While I do agree that SSRIs aren't like opioids, so can their withdrawal come with similar symptoms. I think the whole distinguishing between physical and psychological addiction isn't the complete truth. Opioids just happen to cause a bunch of physical withdrawal symptoms but they aren't the worst, like restless legs and anxiety/depression.

im sorry, but there is no such thing as an ssri addiction. there is no craving (=„psychological“ addiction).
 
I know that back in the 1960s a few UK psychiatrists tried Diconal on people with severe refractive unipolar depression. Then a patient used the drug to commit suicide, the psychiatrists was charged, convicted and imprisoned.
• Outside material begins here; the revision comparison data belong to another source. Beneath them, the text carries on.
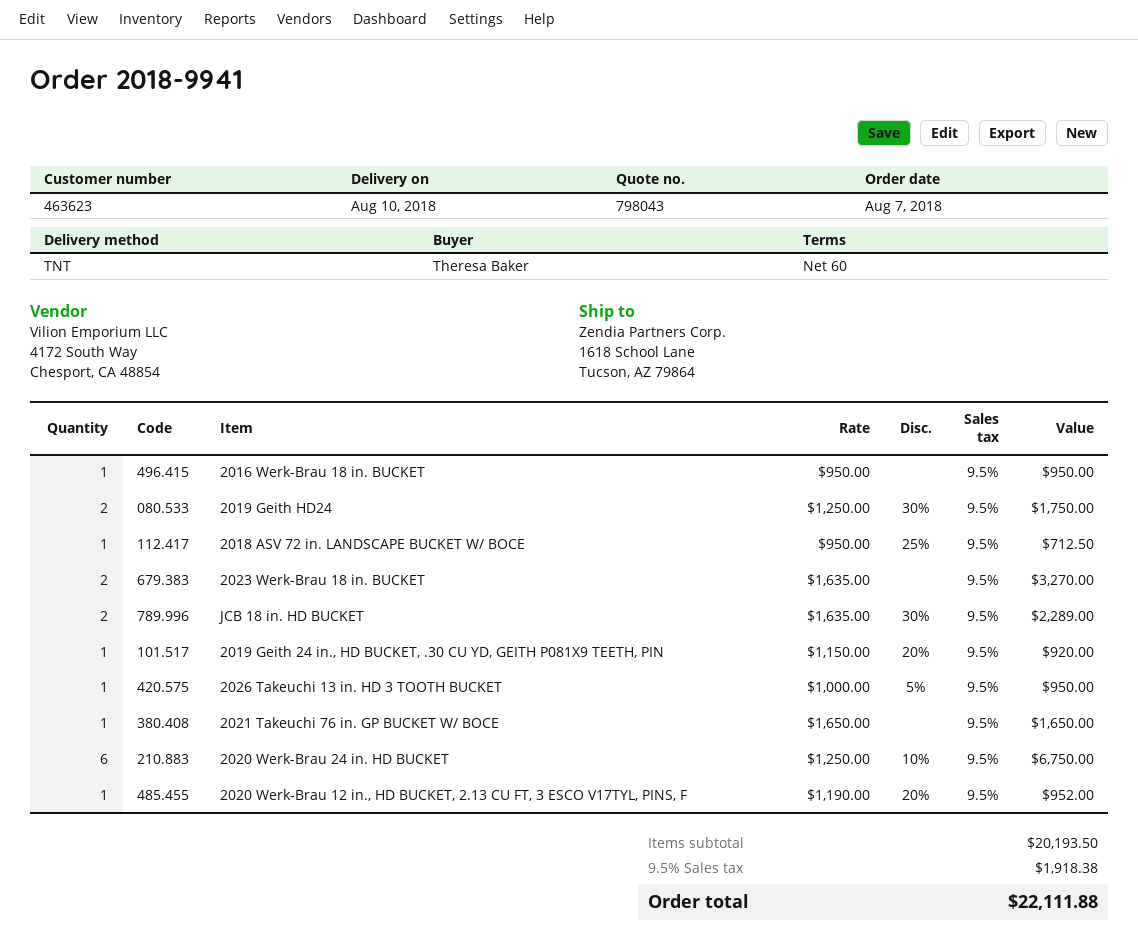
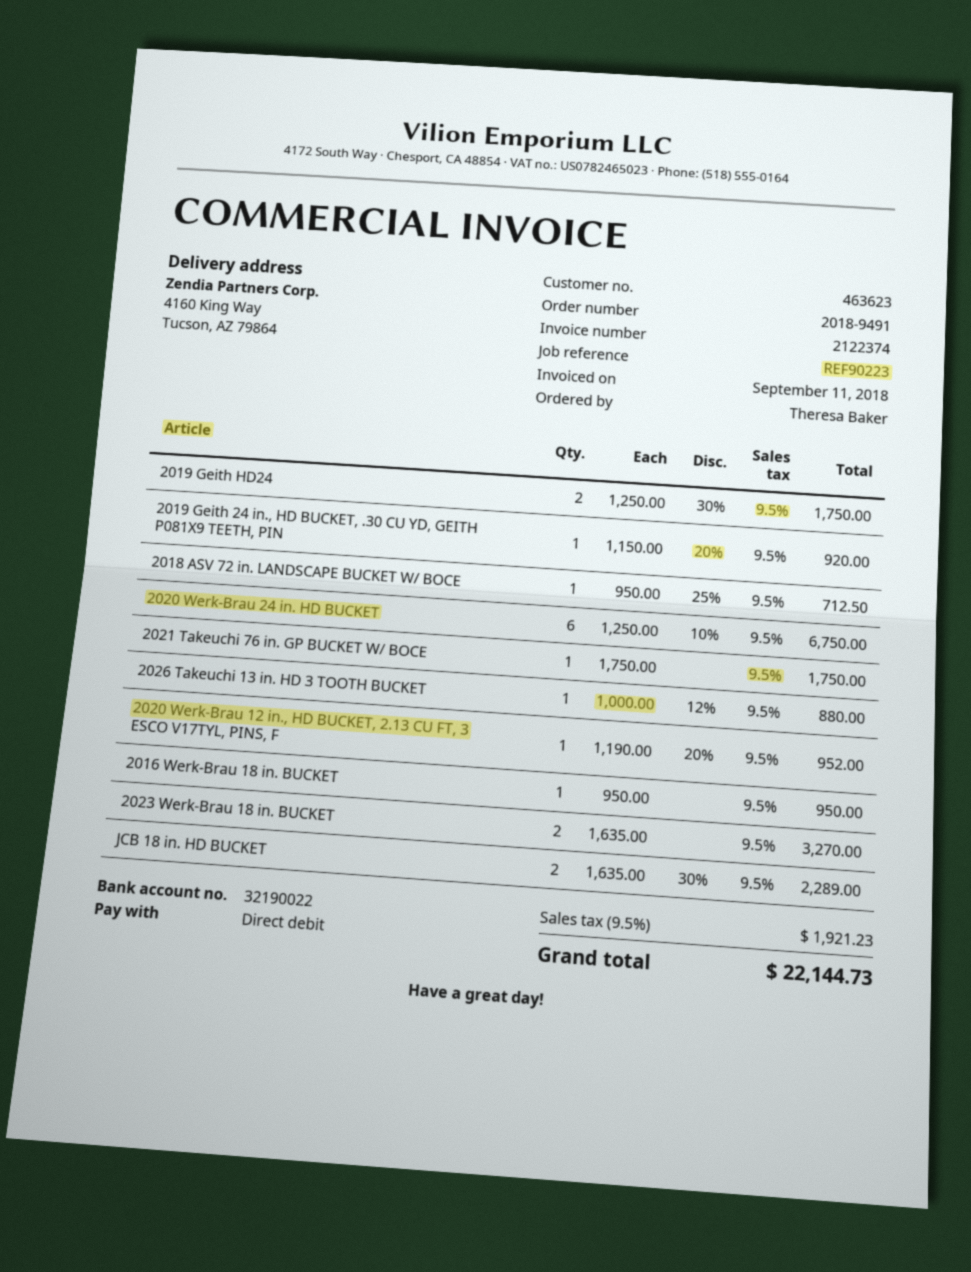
order number: 2018-9941 -> 2018-9491
ship to: 1618 School Lane, Tucson, AZ 79864 -> 4160 King Way, Tucson, AZ 79864
2026 Takeuchi 13 in. HD 3 TOOTH BUCKET: 1 x 1000.00 - 5% = 950.00 -> 1 x 1000.00 - 12% = 880.00
2021 Takeuchi 76 in. GP BUCKET W/ BOCE: 1 x 1650.00 = 1650.00 -> 1 x 1750.00 = 1750.00
tax: 9.5% = 1918.38 -> 9.5% = 1921.23
total: 22111.88 -> 22144.73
THAT is why they aren't used for depression. You are handing someone almost the perfect means to kill themselves. The associated study (completed by other psychiatrists who were also trialling opioids) was, obviously, a failure.
 

Heroin/opioids as antidepressants - why not?​

Because it'll eventually stop working as an antidepressant and instead make you feel like an empty husk. I'm not kidding. It'll make you feel like a Nazgul. Long-term use of opioids gives you avolition, kills off your sex drive, deteriorates your affect regulation and ability to concentrate, heightens your stress vulnerability, decreases what in psychology is known as "resilience" and actually worsens your underlying depression. In fact it can create depression in a person who didn't have the condition in the first place due to its inhibition of testosterone production (both males and females need healthy levels of testosterone) so that even if you keep doing it 24/7 it won't get rid of the I-feel-empty feeling.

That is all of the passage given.